> Try it
Please return all records verbatim, no pictures.

> Provided material
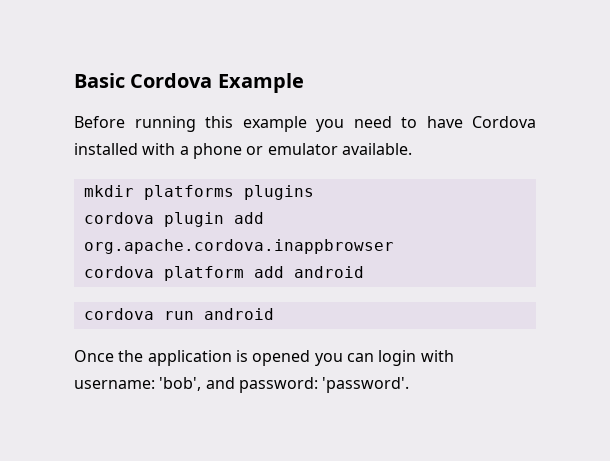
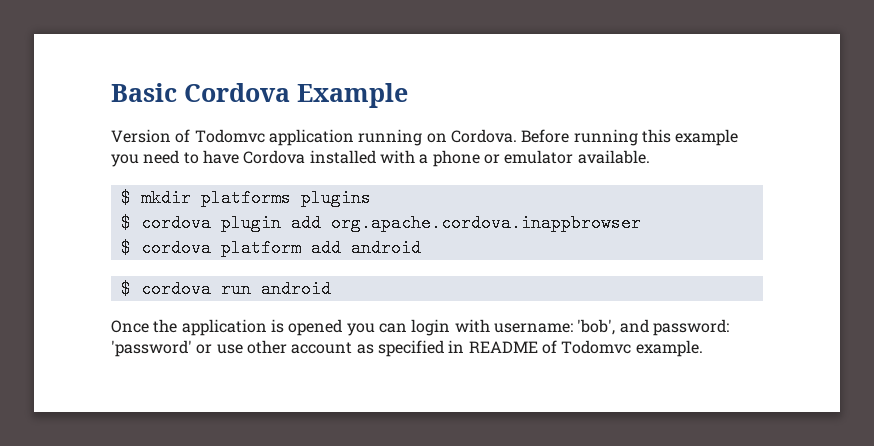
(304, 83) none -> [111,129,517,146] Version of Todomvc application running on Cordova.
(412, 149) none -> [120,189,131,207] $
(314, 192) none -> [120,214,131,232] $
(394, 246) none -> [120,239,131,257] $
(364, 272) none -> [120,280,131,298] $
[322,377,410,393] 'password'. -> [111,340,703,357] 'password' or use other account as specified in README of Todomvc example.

> Expected output
(304, 83) none -> [111,129,517,146] Version of Todomvc application running on Cordova.
(412, 149) none -> [120,189,131,207] $
(314, 192) none -> [120,214,131,232] $
(394, 246) none -> [120,239,131,257] $
(364, 272) none -> [120,280,131,298] $
[322,377,410,393] 'password'. -> [111,340,703,357] 'password' or use other account as specified in README of Todomvc example.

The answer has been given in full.